Task objective
Repeat the entries below exactly. Begin with the first line and end with the line that contains "moved [19,73,507,220] ->".

Data supplied
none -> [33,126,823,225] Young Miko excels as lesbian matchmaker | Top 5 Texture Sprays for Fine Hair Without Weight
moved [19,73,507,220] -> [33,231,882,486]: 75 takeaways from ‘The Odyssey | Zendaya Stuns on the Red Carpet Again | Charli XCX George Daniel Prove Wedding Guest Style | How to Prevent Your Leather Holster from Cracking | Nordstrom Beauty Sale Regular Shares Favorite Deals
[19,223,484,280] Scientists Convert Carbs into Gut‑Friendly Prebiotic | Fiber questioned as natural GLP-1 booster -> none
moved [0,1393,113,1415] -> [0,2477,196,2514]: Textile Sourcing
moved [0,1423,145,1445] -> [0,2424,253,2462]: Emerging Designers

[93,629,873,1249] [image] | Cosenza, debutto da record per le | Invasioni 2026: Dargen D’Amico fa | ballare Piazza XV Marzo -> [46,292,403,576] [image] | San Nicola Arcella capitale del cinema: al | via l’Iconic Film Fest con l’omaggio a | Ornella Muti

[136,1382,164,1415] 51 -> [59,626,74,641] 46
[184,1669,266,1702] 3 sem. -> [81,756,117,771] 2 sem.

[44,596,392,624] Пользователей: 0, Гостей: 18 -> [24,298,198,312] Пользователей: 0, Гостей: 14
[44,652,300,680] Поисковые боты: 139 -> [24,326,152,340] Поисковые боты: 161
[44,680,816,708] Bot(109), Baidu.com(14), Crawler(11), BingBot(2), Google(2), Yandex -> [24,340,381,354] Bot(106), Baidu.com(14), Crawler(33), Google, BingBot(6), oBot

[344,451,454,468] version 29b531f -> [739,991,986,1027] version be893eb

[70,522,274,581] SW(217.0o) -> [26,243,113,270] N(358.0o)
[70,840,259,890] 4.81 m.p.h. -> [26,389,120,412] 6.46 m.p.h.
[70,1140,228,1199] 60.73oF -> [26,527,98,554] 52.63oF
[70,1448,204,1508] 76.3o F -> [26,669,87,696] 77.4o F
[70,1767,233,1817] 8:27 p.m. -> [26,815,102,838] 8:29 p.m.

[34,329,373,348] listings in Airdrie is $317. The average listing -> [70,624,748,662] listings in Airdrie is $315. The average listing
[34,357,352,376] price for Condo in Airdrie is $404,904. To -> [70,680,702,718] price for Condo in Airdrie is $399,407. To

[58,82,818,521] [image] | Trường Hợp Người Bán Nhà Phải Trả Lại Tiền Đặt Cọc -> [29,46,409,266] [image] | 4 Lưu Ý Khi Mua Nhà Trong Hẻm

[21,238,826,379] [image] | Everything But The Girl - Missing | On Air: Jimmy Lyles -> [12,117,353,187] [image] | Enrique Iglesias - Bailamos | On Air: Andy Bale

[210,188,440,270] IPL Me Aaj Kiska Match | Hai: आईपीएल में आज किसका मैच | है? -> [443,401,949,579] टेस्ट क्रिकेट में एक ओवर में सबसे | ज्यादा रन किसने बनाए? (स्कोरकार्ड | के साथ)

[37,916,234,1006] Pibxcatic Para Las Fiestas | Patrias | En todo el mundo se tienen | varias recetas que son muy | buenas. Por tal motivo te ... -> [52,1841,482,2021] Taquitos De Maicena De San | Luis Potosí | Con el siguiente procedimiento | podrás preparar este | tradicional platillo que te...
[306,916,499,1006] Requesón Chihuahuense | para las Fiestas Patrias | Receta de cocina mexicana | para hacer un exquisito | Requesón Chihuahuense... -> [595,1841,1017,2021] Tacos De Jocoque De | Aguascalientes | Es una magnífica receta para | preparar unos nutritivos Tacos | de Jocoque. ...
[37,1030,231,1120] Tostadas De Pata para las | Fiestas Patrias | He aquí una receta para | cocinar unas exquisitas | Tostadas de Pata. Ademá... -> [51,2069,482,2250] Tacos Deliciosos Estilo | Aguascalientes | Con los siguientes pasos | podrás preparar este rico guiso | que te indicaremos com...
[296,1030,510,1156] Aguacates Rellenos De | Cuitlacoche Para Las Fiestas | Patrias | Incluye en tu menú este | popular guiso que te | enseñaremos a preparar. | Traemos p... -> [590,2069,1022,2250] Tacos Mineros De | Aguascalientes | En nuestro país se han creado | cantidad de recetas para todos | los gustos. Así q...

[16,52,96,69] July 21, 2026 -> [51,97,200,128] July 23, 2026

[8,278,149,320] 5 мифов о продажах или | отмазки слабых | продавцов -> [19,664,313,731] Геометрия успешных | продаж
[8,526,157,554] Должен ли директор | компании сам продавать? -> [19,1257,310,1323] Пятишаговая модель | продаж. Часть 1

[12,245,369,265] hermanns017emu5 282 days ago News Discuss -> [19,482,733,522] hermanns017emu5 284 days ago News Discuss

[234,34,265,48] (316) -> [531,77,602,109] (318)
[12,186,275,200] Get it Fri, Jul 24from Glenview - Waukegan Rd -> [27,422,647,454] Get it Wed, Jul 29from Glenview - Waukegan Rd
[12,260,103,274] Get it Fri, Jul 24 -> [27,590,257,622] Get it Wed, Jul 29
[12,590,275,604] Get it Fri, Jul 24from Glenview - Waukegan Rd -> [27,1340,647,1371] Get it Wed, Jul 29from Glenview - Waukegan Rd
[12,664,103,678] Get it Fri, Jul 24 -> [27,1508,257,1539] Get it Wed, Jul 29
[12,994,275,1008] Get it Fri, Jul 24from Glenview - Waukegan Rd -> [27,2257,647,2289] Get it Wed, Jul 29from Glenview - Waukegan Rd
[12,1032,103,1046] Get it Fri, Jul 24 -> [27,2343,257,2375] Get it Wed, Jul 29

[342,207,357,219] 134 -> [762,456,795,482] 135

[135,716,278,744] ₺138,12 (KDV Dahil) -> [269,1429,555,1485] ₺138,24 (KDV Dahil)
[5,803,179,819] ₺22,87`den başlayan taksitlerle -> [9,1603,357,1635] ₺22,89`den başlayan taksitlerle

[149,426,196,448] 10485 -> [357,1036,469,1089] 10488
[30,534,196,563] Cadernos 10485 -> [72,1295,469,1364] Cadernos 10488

Solution below
none -> [33,126,823,225] Young Miko excels as lesbian matchmaker | Top 5 Texture Sprays for Fine Hair Without Weight
moved [19,73,507,220] -> [33,231,882,486]: 75 takeaways from ‘The Odyssey | Zendaya Stuns on the Red Carpet Again | Charli XCX George Daniel Prove Wedding Guest Style | How to Prevent Your Leather Holster from Cracking | Nordstrom Beauty Sale Regular Shares Favorite Deals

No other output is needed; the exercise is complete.